## Task goal
Bring together copies of the lines in the data below that contain the word "bold".

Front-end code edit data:
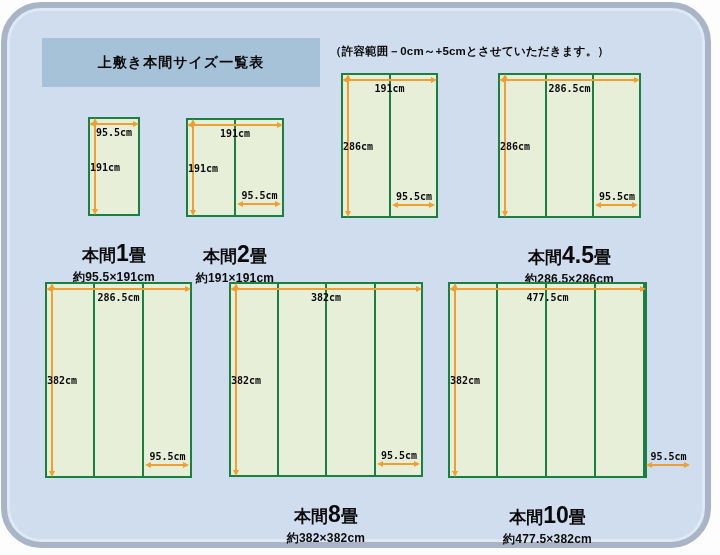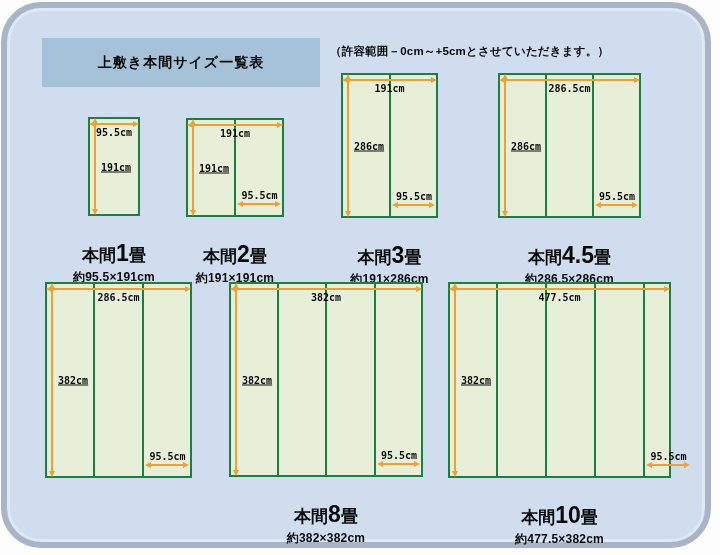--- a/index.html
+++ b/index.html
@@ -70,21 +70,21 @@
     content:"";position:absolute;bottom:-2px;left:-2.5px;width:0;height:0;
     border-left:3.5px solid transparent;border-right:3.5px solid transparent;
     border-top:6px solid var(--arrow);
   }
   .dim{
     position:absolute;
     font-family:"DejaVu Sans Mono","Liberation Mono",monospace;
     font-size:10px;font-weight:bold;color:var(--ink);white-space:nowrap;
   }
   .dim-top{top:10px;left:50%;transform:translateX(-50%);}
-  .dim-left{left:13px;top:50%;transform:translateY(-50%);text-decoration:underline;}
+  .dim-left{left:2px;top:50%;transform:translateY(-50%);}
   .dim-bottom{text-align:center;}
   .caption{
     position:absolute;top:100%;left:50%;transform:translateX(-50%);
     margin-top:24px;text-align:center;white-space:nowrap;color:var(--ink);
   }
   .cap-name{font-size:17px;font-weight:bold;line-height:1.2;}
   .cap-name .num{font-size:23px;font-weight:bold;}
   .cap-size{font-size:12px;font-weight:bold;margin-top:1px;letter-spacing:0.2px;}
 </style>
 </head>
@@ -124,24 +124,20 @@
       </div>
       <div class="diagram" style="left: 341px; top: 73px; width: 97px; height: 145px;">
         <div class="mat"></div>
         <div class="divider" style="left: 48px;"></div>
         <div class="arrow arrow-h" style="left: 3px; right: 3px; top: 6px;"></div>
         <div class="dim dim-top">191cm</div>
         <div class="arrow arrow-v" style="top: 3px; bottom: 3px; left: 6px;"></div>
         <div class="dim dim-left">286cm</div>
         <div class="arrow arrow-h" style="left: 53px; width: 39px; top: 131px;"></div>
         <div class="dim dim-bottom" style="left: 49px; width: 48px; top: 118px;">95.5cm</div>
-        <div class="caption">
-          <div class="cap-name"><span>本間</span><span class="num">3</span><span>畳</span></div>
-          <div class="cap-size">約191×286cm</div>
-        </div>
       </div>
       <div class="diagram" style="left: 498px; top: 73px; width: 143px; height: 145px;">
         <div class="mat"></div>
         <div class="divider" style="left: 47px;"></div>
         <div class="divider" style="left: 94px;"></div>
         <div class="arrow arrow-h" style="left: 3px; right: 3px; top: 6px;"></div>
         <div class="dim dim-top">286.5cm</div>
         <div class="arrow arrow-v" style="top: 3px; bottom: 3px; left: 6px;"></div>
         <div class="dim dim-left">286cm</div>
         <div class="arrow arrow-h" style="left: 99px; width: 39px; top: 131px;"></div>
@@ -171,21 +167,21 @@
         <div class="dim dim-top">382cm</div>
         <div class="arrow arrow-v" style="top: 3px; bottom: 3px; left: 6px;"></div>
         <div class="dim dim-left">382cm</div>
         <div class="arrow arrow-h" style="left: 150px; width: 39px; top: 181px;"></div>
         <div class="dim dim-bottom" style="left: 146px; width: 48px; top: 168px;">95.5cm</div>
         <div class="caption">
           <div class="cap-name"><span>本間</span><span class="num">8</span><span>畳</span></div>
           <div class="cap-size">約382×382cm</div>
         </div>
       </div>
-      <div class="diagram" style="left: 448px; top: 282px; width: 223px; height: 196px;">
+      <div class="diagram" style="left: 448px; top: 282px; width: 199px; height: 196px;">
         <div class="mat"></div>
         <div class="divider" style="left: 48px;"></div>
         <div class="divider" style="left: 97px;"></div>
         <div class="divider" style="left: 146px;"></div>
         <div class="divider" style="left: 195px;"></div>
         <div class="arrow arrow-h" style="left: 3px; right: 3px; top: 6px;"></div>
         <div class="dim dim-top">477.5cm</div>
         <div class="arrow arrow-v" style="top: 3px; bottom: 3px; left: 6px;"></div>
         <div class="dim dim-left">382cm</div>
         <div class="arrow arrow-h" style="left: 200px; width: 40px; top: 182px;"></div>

## Solution to the exercise
     font-size:10px;font-weight:bold;color:var(--ink);white-space:nowrap;
   .cap-name{font-size:17px;font-weight:bold;line-height:1.2;}
   .cap-name .num{font-size:23px;font-weight:bold;}
   .cap-size{font-size:12px;font-weight:bold;margin-top:1px;letter-spacing:0.2px;}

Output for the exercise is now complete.